Before Lady Gaga, a.k.a. Stefani Joanne Angelina Germanotta, gained commercial success and sky-rocketed to fame in 2008 with her first album, The Fame, she couldn’t get radio airplay.

That changed when an LGBT* marketing company in Manhattan began to work with her label and give her the spark that she needed. After that, she started to gain a fan base.

The star is humble about her companionship with the gay community.

“The turning point for me was the gay community. I’ve got so many gay fans and they’re so loyal to me and they really lifted me up. They’ll always stand by me and I’ll always stand by them. It’s not an easy thing to create a fan base,” she stated.

Although Lady Gaga has publicly demanded equal rights for gays and lesbians, her biggest contribution to the cause occurred recently, when she demanded that the U.S. military’s Don’t ask, don’t tell (DADT) policy be repealed.

DADT is a policy created in 1993 by former president Bill Clinton that prevents all gays, bisexuals and lesbians from serving openly in the U.S. military.

About 14,000 soldiers have been fired under this policy, 400 of them since Barack Obama became president. It was time the policy ended, and luckily Gaga had the power to help.

The icon’s first stand took place at the 2010 MTV Music Awards. Gaga turned heads and dropped jaws at she strutted the red carpet with gay and lesbian soldiers who had been discharged or opted out from the U.S. army due to DADT.

This bold move was very controversial, but it never fazed the star.

In September 2010, shortly after the music awards, Gaga put out an online video that urged fans to contact their senators and demand for a repeal of the policy.

Gaga personally called out her senators and then phoned them. Her devotion to the issue showed that she truly does support and stand for the gay community.
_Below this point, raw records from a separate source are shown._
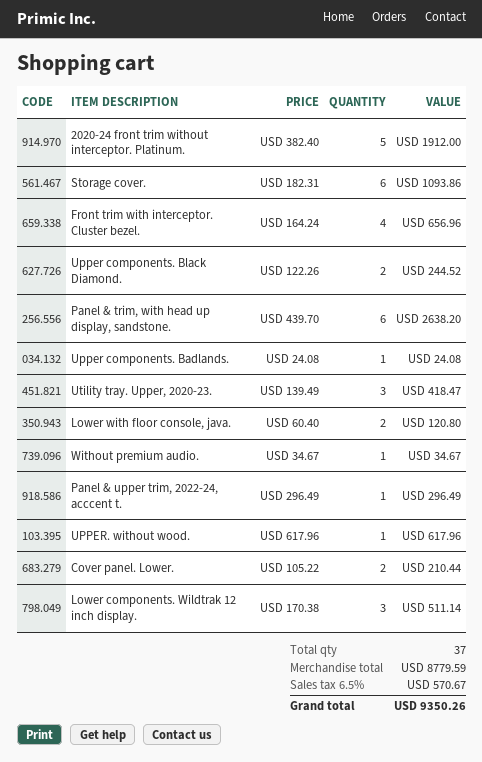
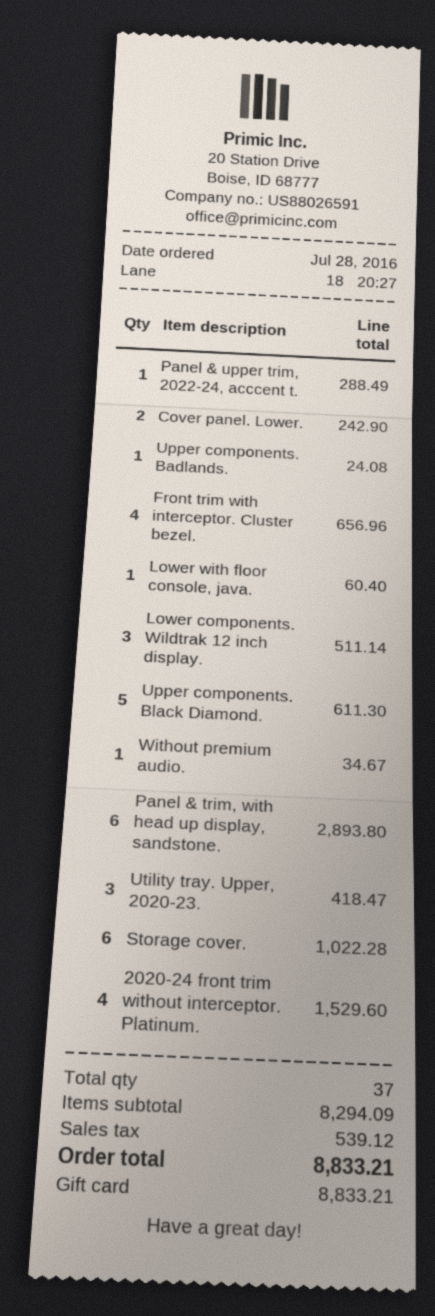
2020-24 front trim without interceptor. Platinum.: 5 for 1912.00 -> 4 for 1529.60
Storage cover.: 6 for 1093.86 -> 6 for 1022.28
Upper components. Black Diamond.: 2 for 244.52 -> 5 for 611.30
Panel & trim, with head up display, sandstone.: 6 for 2638.20 -> 6 for 2893.80
Lower with floor console, java.: 2 for 120.80 -> 1 for 60.40
Panel & upper trim, 2022-24, acccent t.: 1 for 296.49 -> 1 for 288.49
UPPER. without wood.: 1 for 617.96 -> none
Cover panel. Lower.: 2 for 210.44 -> 2 for 242.90
subtotal: 8779.59 -> 8294.09
tax: 570.67 -> 539.12
total: 9350.26 -> 8833.21

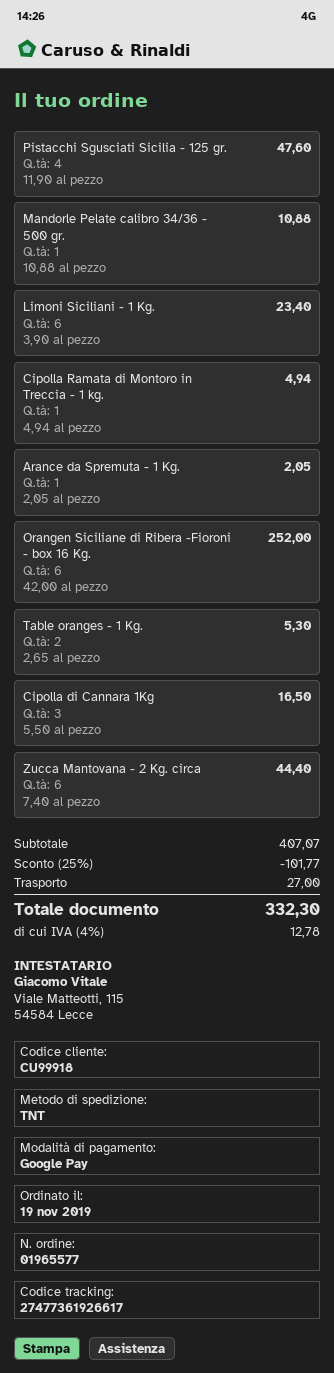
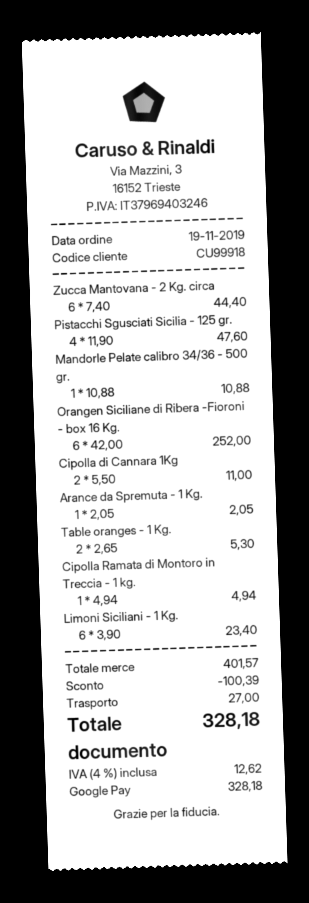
Cipolla di Cannara 1Kg: 3 x 5.50 = 16.50 -> 2 x 5.50 = 11.00
subtotal: 407.07 -> 401.57
discount: 101.77 -> 100.39
tax: 4% = 12.78 -> 4% = 12.62
total: 332.30 -> 328.18

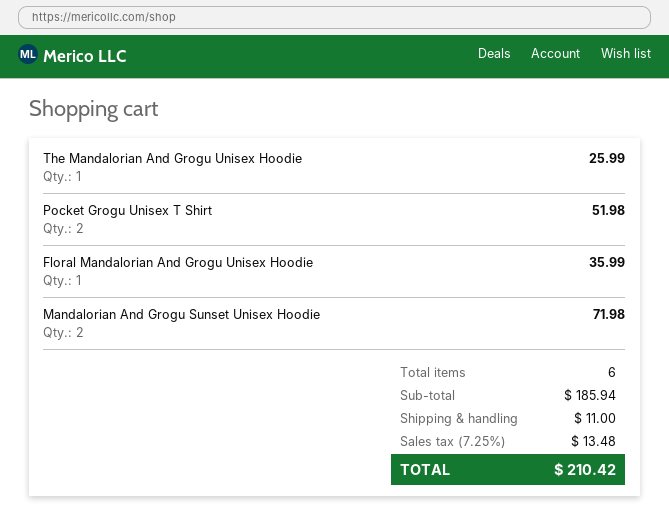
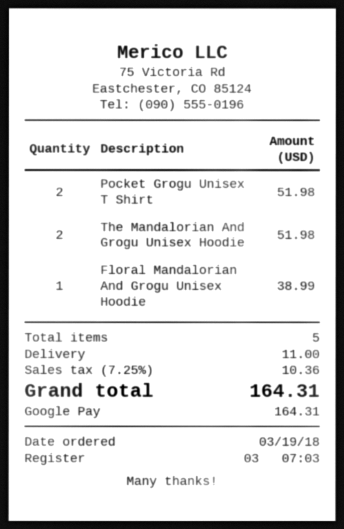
The Mandalorian And Grogu Unisex Hoodie: 1 for 25.99 -> 2 for 51.98
Floral Mandalorian And Grogu Unisex Hoodie: 1 for 35.99 -> 1 for 38.99
Mandalorian And Grogu Sunset Unisex Hoodie: 2 for 71.98 -> none
total quantity: 6 -> 5
tax: 7.25% = 13.48 -> 7.25% = 10.36
total: 210.42 -> 164.31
Lady Gaga helped bring overdue justice to the gays. The star is a key factor in why the Senate repealed the policy in December 2010 and President Obama signed the papers. Her commitment, loyalty and perseverance helped evoke change and bring equality.

The bond between Gaga and the gay community only grows stronger, one overcome obstacle at a time.

Lady Gaga needed an army at first to help her get going, and the gay community became that army. This true alliance was successful in breaking down another wall of inequality.

High profile celebrities have an amazing opportunity to use their voices for great causes and should be praised when they do so.

Graeme Coleman is a student at the University of Winnipeg.

Published in Volume 65, Number 16 of The Uniter (January 20, 2011)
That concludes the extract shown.